Instructions to follow: Return all lines of the data in which the string "aliczin" occurs.

#####

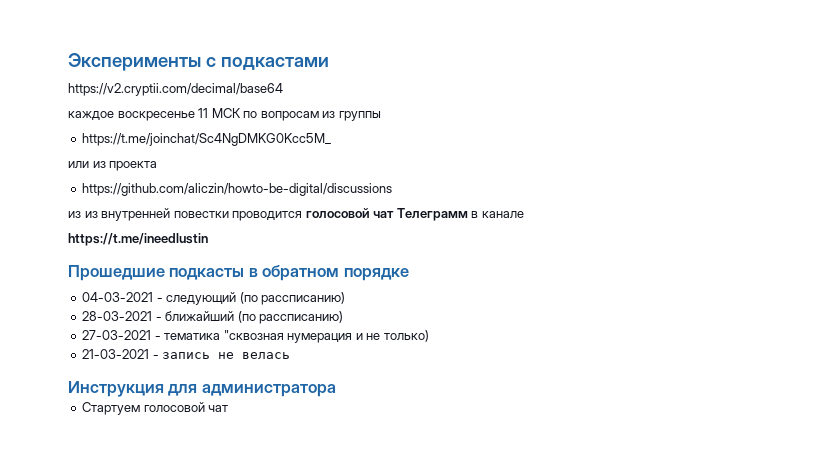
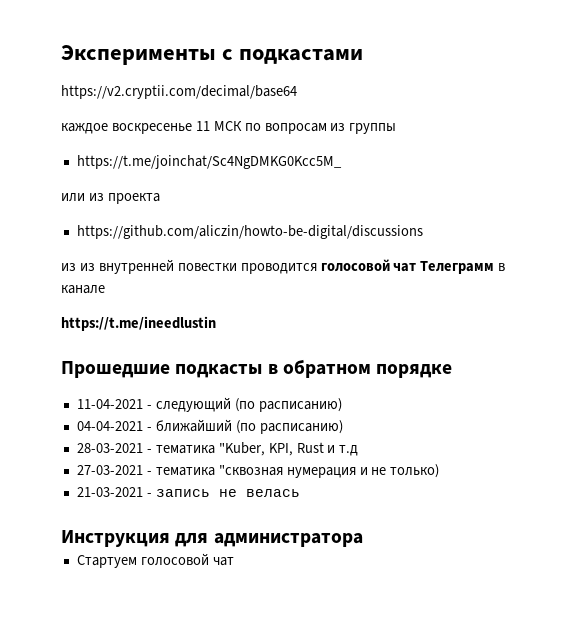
- 04-03-2021 - следующий (по рассписанию)
- 28-03-2021 - ближайший (по рассписанию)
+ 11-04-2021 - следующий (по расписанию)
+ 04-04-2021 - ближайший (по расписанию)
+ 28-03-2021 - тематика "Kuber, KPI, Rust и т.д

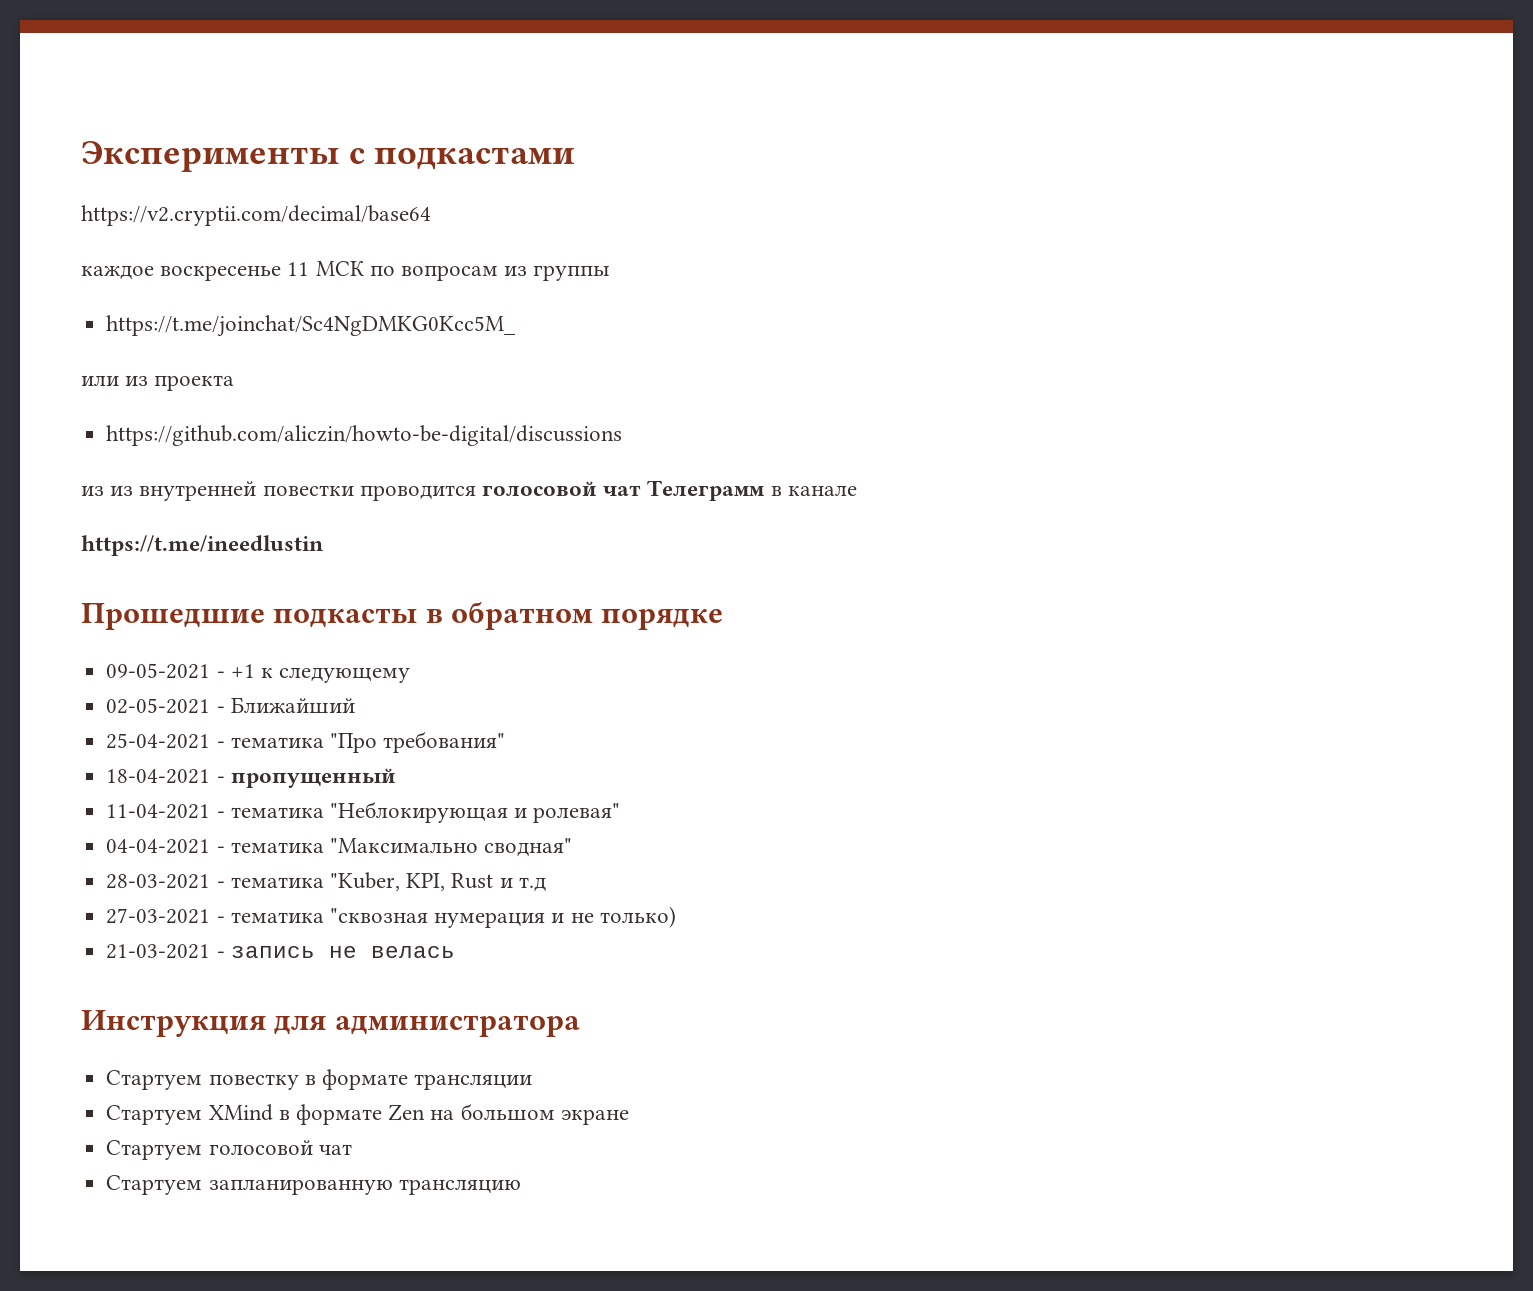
- 11-04-2021 - следующий (по расписанию)
+ 09-05-2021 - +1 к следующему
+ 02-05-2021 - Ближайший
+ 25-04-2021 - тематика "Про требования"
+ 18-04-2021 - пропущенный
+ 11-04-2021 - тематика "Неблокирующая и ролевая"
- 04-04-2021 - ближайший (по расписанию)
+ 04-04-2021 - тематика "Максимально сводная"
+ Стартуем повестку в формате трансляции
+ Стартуем XMind в формате Zen на большом экране
+ Стартуем запланированную трансляцию

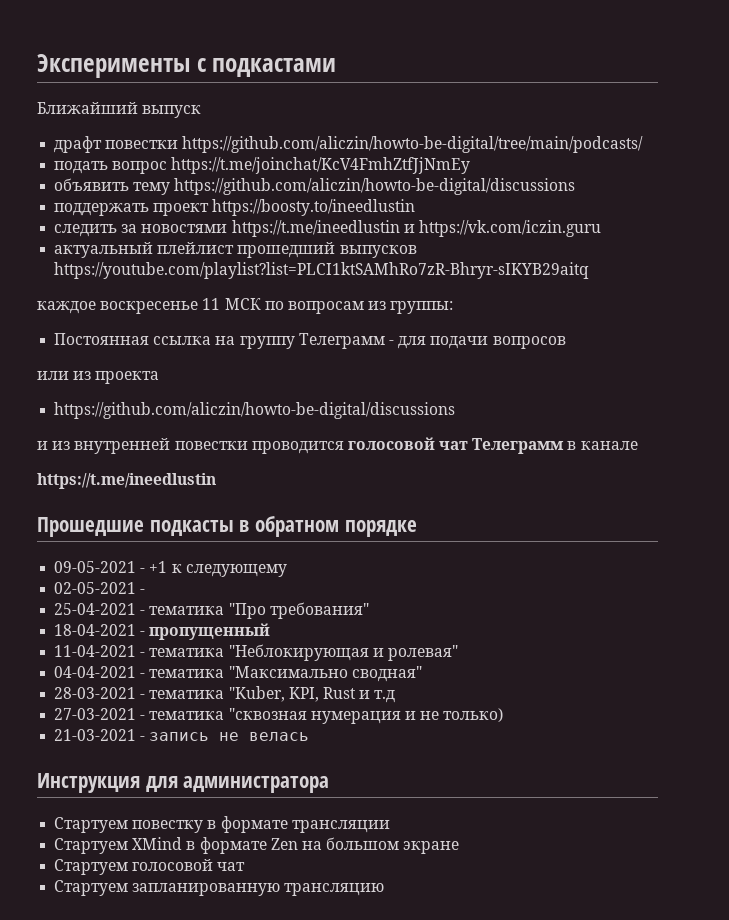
- https://v2.cryptii.com/decimal/base64
+ Ближайший выпуск
+ драфт повестки https://github.com/aliczin/howto-be-digital/tree/main/podcasts/
+ подать вопрос https://t.me/joinchat/KcV4FmhZtfJjNmEy
+ объявить тему https://github.com/aliczin/howto-be-digital/discussions
+ поддержать проект https://boosty.to/ineedlustin
+ следить за новостями https://t.me/ineedlustin и https://vk.com/iczin.guru
+ актуальный плейлист прошедший выпусков https://youtube.com/playlist?list=PLCI1ktSAMhRo7zR-Bhryr-sIKYB29aitq
- каждое воскресенье 11 МСК по вопросам из группы
- https://t.me/joinchat/Sc4NgDMKG0Kcc5M_
+ каждое воскресенье 11 МСК по вопросам из группы:
+ Постоянная ссылка на группу Телеграмм - для подачи вопросов
- из из внутренней повестки проводится голосовой чат Телеграмм в канале
+ и из внутренней повестки проводится голосовой чат Телеграмм в канале
- 02-05-2021 - Ближайший
+ 02-05-2021 -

#####

Problem solution:
+ драфт повестки https://github.com/aliczin/howto-be-digital/tree/main/podcasts/
+ объявить тему https://github.com/aliczin/howto-be-digital/discussions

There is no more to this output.